ADMtek ADM8511 "Pegasus II" USB Ethernet causes oops

Bug #1547838 reported by a1291762
10
This bug affects 1 person
Affects Status Importance Assigned to Milestone
linux (Ubuntu)
Triaged
Medium
Unassigned

Bug Description

This is a rather old USB ethernet adapter. It worked fine for me with older distributions (including Ubuntu 10.04). I noticed it causing problems after upgrading to 14.04 and stopped using it as a result (since I needed reliable USB ethernet for work). I was also not completely sure if it was this device causing the issue or interplay between this device and a number of other networking USB devices that were used at work.

I'd like to use this ethernet adapter at home but the machine is running Ubuntu 14.04 and the issue persists.

I have collected some information that might help. I'm happy to try more things to collect information if that will help.

I'm running Ubuntu 14.04 server 64-bit.
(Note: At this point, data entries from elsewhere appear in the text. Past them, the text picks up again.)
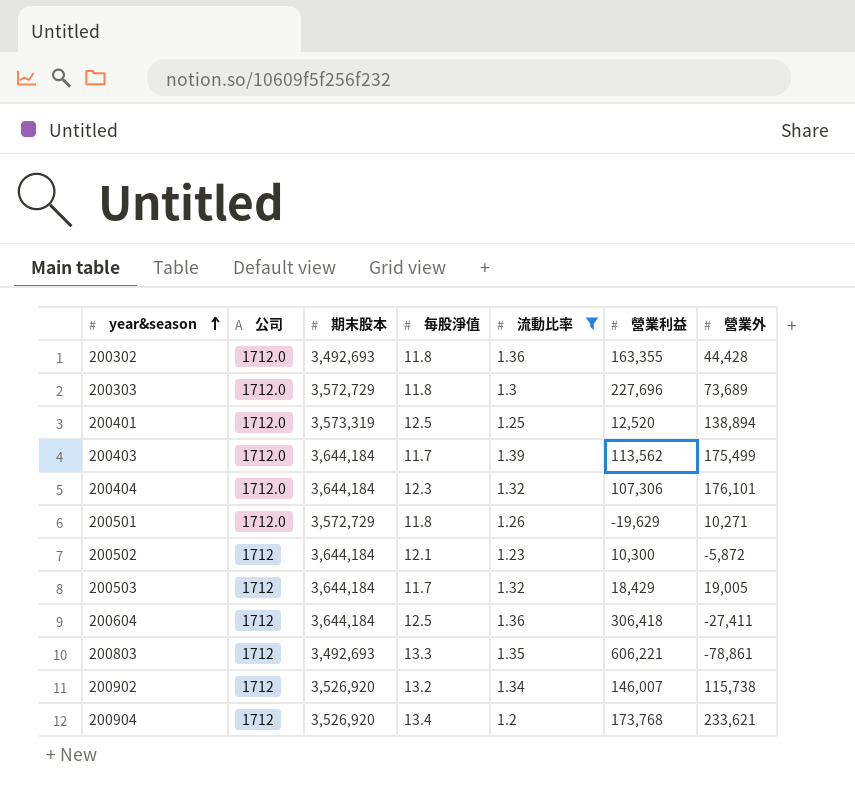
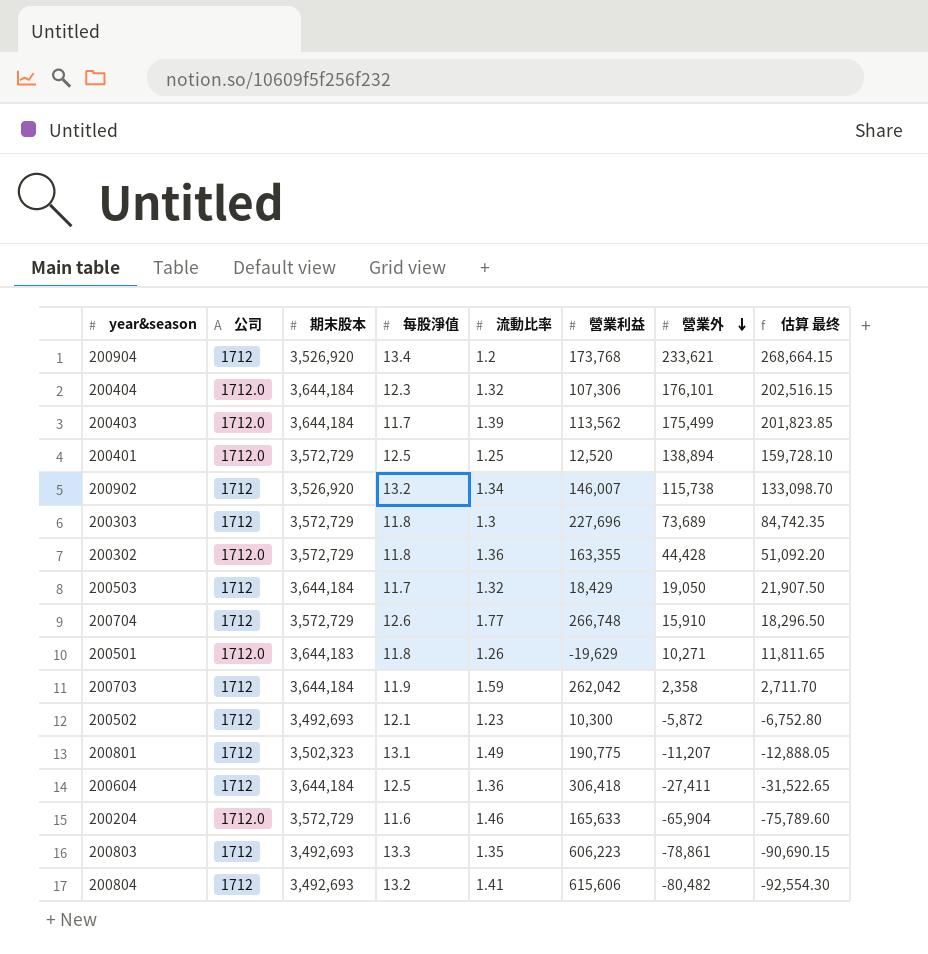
filter: 流動比率 <= 1.39 -> none
row order: year&season ascending -> 營業外 descending
column 估算 最终 | formula: none -> [營業外] * 1.15
200401 | 期末股本: 3,573,319 -> 3,572,729
200303 | 公司: 1712.0 -> 1712
200302 | 期末股本: 3,492,693 -> 3,572,729
200503 | 營業外: 19,005 -> 19,050
200501 | 期末股本: 3,572,729 -> 3,644,183
200502 | 期末股本: 3,644,184 -> 3,492,693
200803 | 營業利益: 606,221 -> 606,223

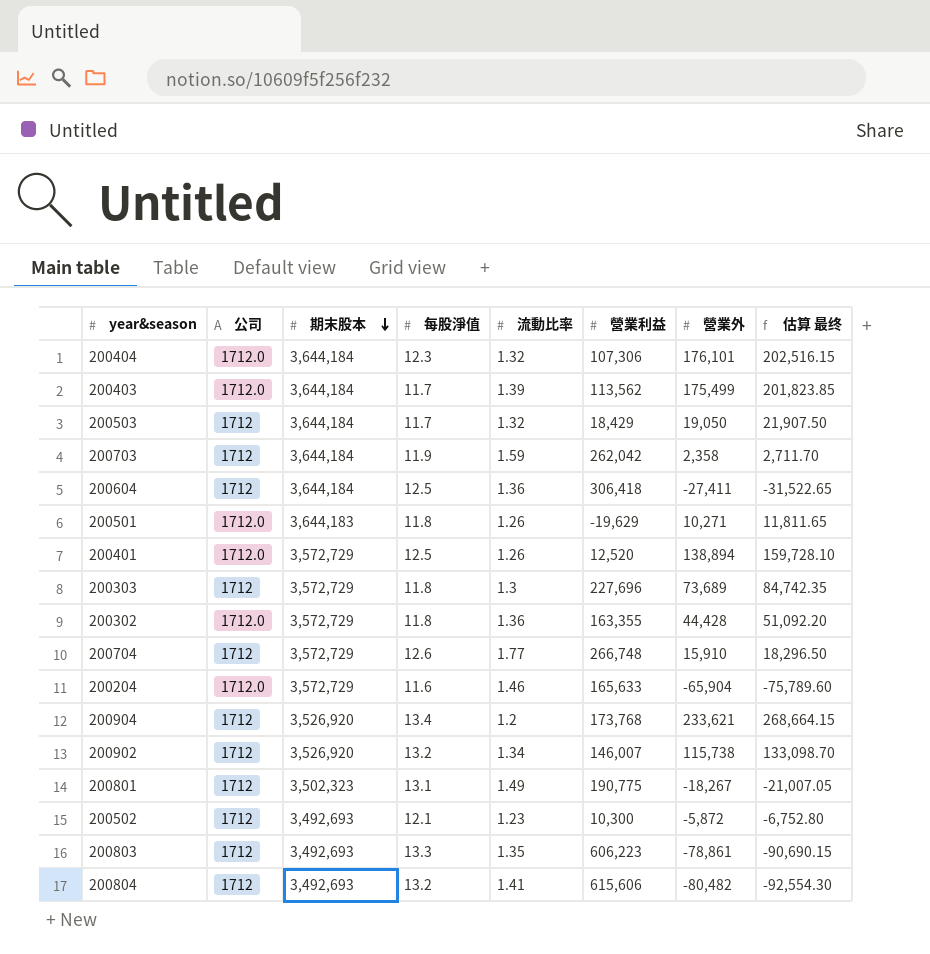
row order: 營業外 descending -> 期末股本 descending
200401 | 流動比率: 1.25 -> 1.26
200801 | 營業外: -11,207 -> -18,267
200801 | 估算 最终: -12,888.05 -> -21,007.05

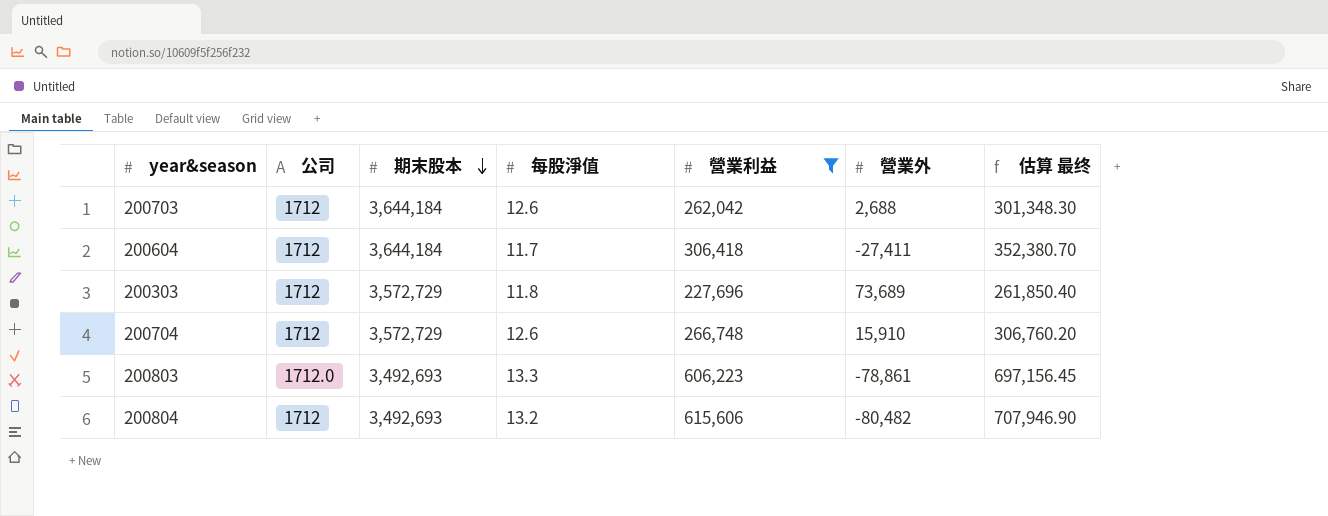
filter: none -> 營業利益 >= 227,696
column 流動比率 | position: 5 -> none
column 估算 最终 | formula: [營業外] * 1.15 -> [營業利益] * 1.15
200703 | 每股淨值: 11.9 -> 12.6
200703 | 營業外: 2,358 -> 2,688
200604 | 每股淨值: 12.5 -> 11.7
200803 | 公司: 1712 -> 1712.0

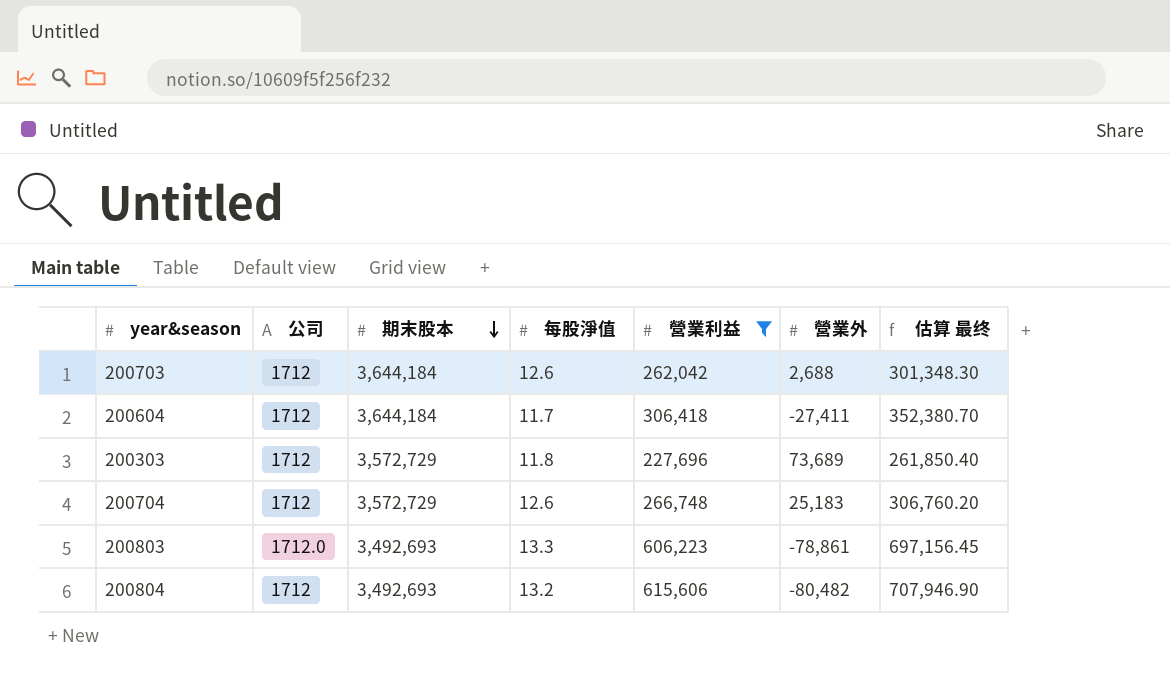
200704 | 營業外: 15,910 -> 25,183

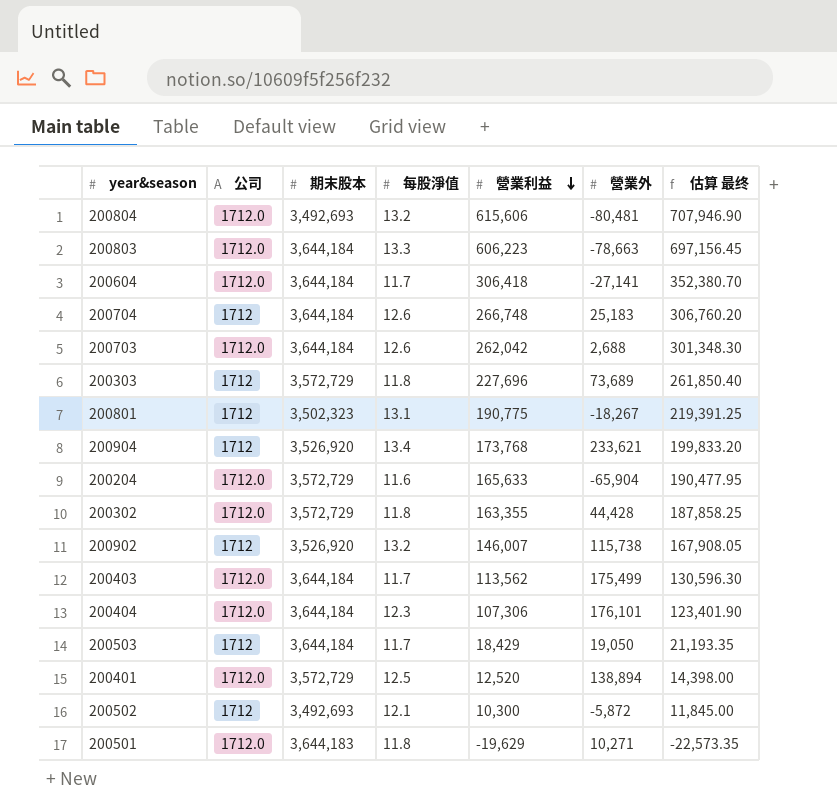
filter: 營業利益 >= 227,696 -> none
row order: 期末股本 descending -> 營業利益 descending
200804 | 公司: 1712 -> 1712.0
200804 | 營業外: -80,482 -> -80,481
200803 | 期末股本: 3,492,693 -> 3,644,184
200803 | 營業外: -78,861 -> -78,663
200604 | 公司: 1712 -> 1712.0
200604 | 營業外: -27,411 -> -27,141
200704 | 期末股本: 3,572,729 -> 3,644,184
200703 | 公司: 1712 -> 1712.0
I just rebooted so I'm running the latest updates.

I was told to run ubuntu-bug linux but I'm not sure how much useful stuff is included in that. I'm including the kernel log which has some bad stuff happening in it. Not sure if it got the system-freezing oops or just the errors leading up to that.

It feels like a bug in the driver that corrupts memory because I see issues with network-related things (eg. a ping crashed, but the next ping didn't), leading to a full-system freeze.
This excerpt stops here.